But at the end of the day, I love each and every one of them. Sadly, most of em prolly won't come to school tomorrow (cuz that's how things work in the hood), but I'm not too upset about it. If they all showed up, I'd probably cry before they left. Teaching has undoubtedly been the most difficult but most rewarding endeavor to which I have ever committed myself. It's the happiest decision I've ever made and it'll be the saddest and most heartbreaking one to make if and when I decide to pursue something else. It's changed my life in ways that would have scared me two years ago (and still leave me kinda shook today).
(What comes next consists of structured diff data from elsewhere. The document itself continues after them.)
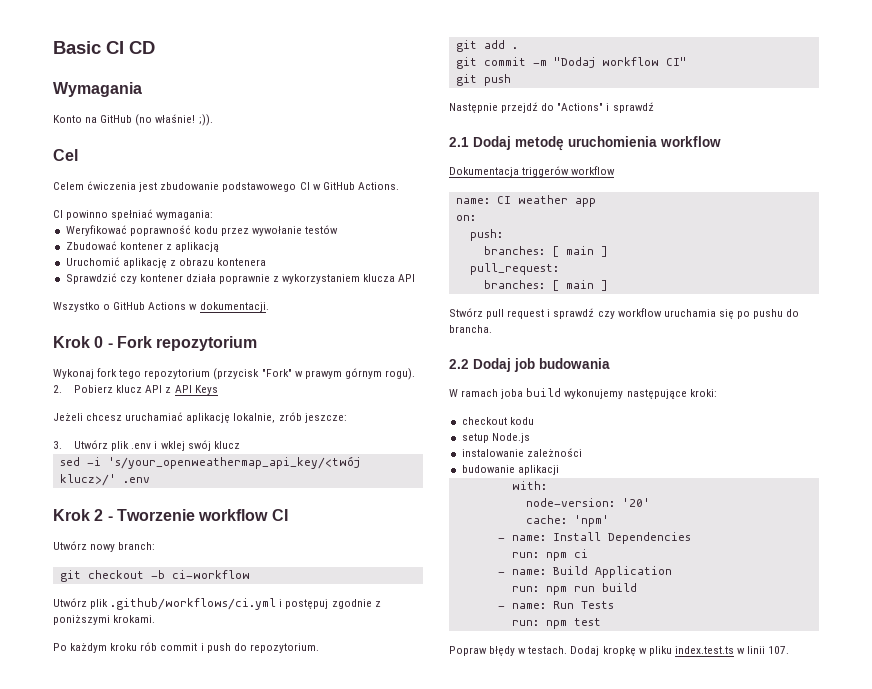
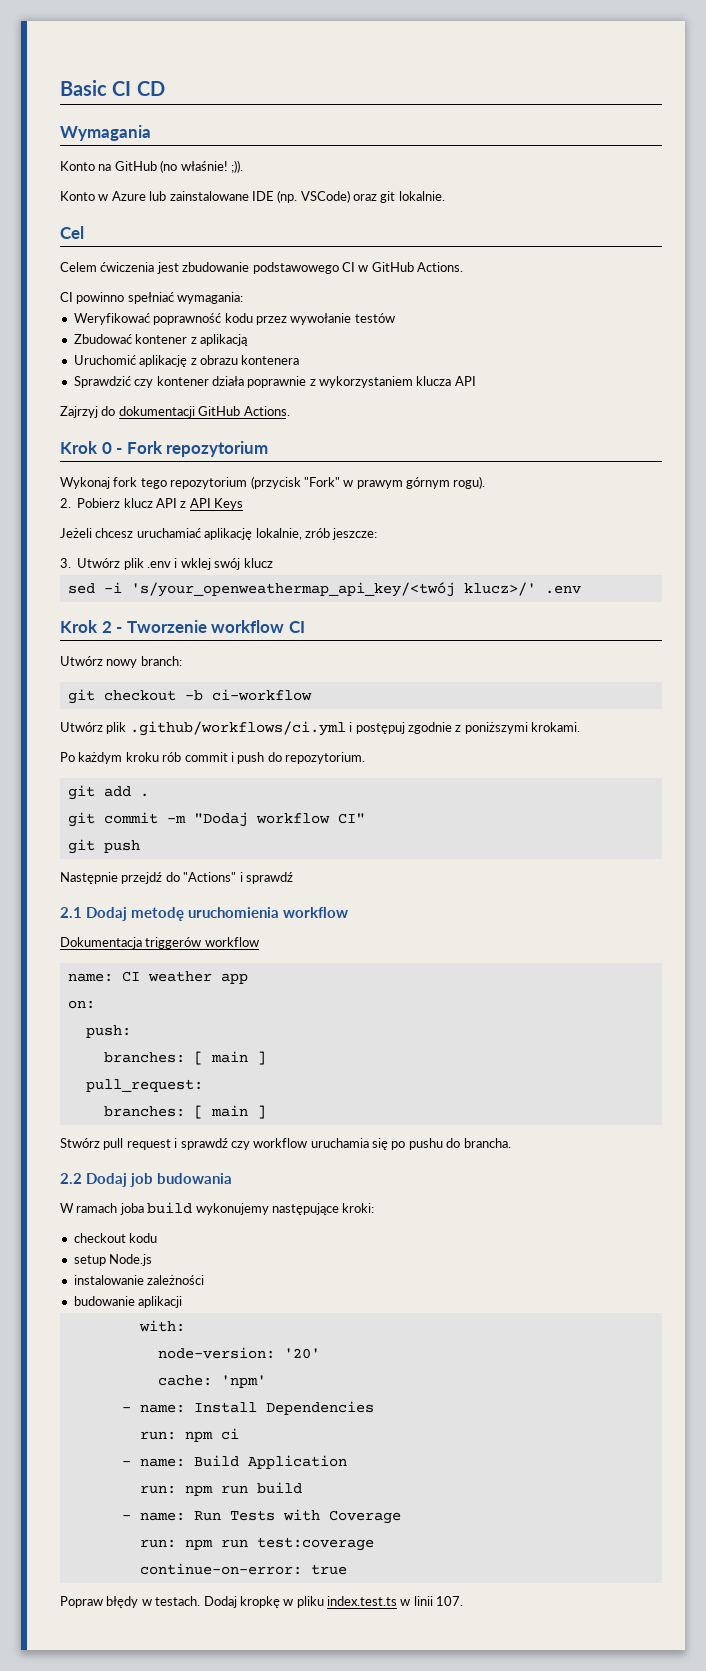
+ Konto w Azure lub zainstalowane IDE (np. VSCode) oraz git lokalnie.
- Wszystko o GitHub Actions w dokumentacji.
+ Zajrzyj do dokumentacji GitHub Actions.
- - name: Run Tests
- run: npm test
+ - name: Run Tests with Coverage
+ run: npm run test:coverage
+ continue-on-error: true

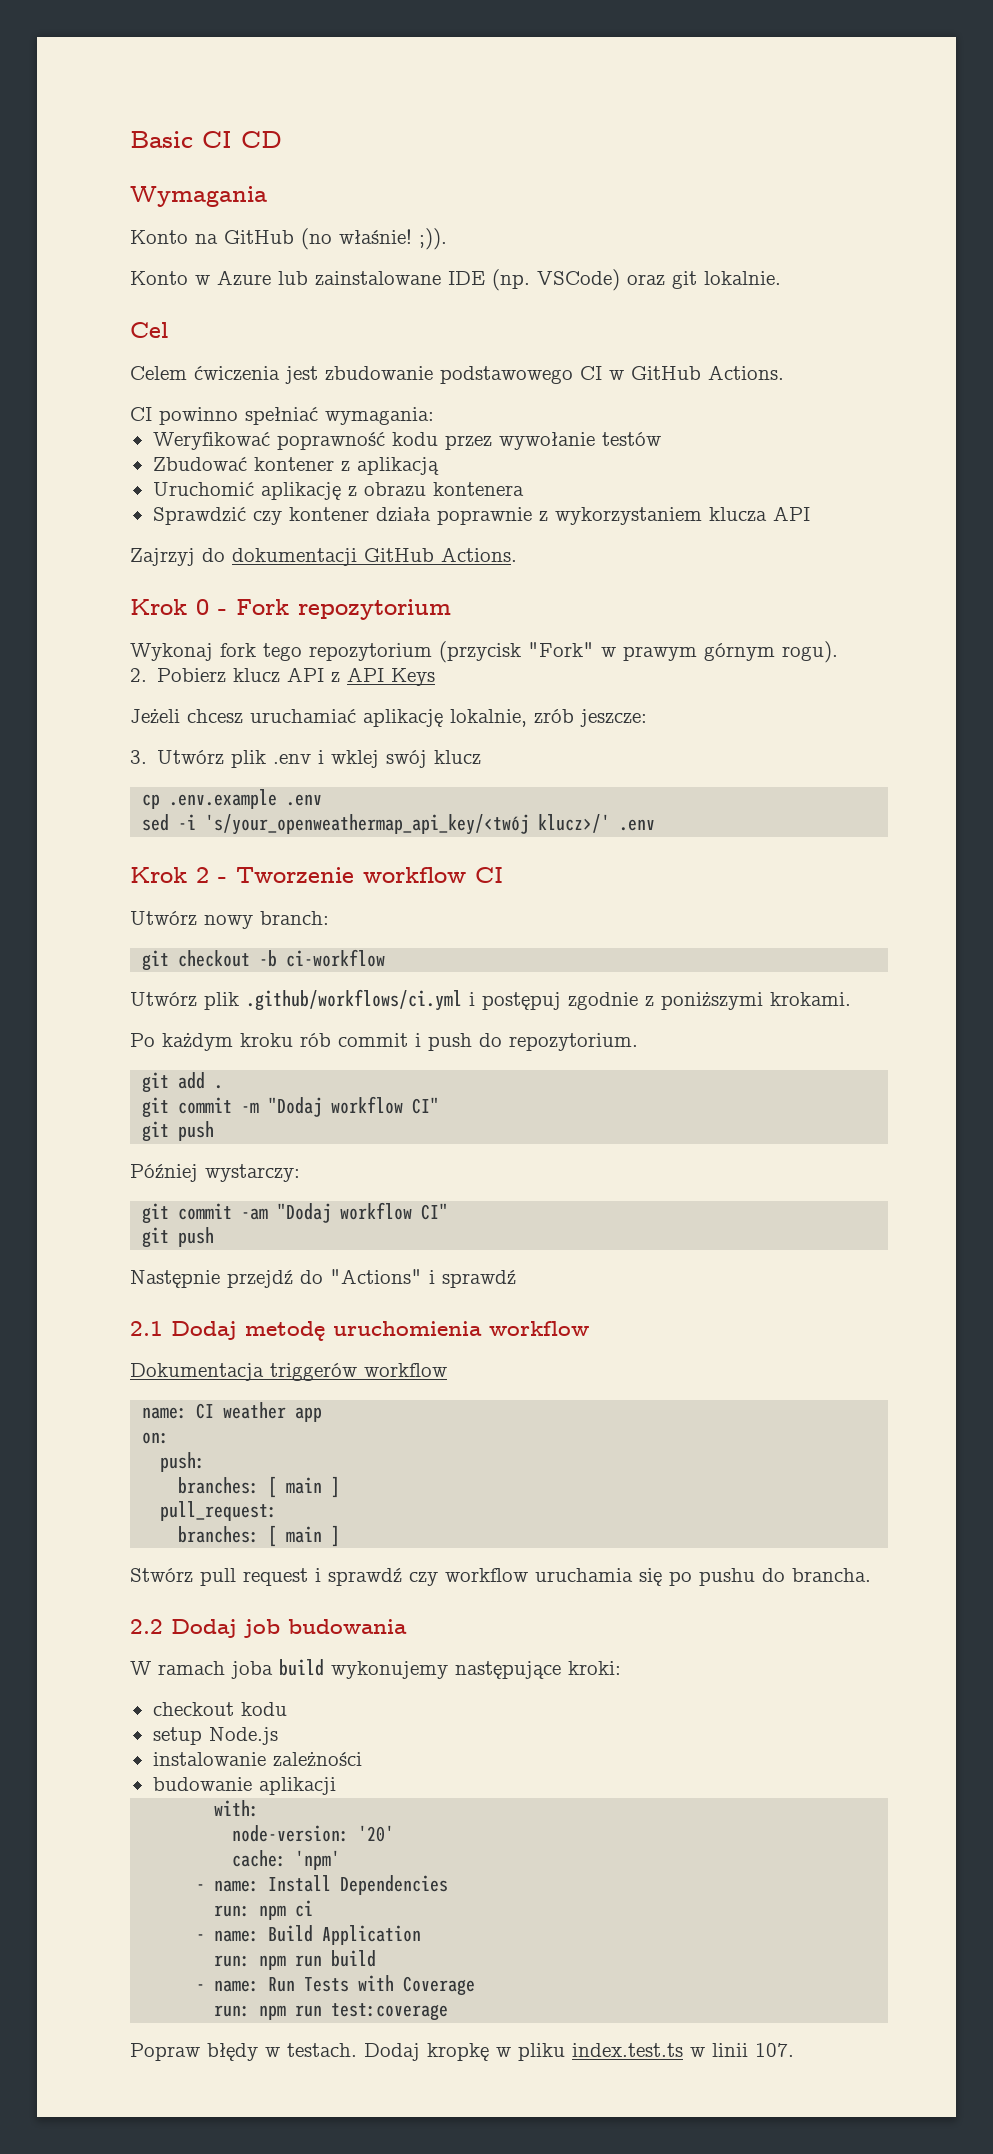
+ cp .env.example .env
+ Później wystarczy:
+ git commit -am "Dodaj workflow CI"
+ git push
- continue-on-error: true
I wouldn't have traded this experience for anything else in this world. Here on the corner of 66th and Elmwood, Monday through Friday, I met the faces of some of our nation's most vulnerable citizens. I listened to their stories, made them laugh, made them cry, made them care and not care, and they did the same to me. I pushed them when they were ready to give up and, unbeknownst to them, they were the reason why I spent many Fridays in my classroom and not at happy hour, or why I refused to take days off (until June, lol). Knowing how cruel and ignorant so many of us "educated" people are, I worked to prove that, yes, my kids are bad as hell, but they also want to learn, and if you know what you're doing, they'll behave for you too.

I did it because too many of them have people around them saying the wrong things. Discouraging them to point of accepting failure as the rule and success as an anomaly. I played with them, but I didn't play. There's nothing funny about failure, especially when you don't have the safety net of race or class to hold you up. Every rung of that ladder counts and every slip makes the ascent that much harder.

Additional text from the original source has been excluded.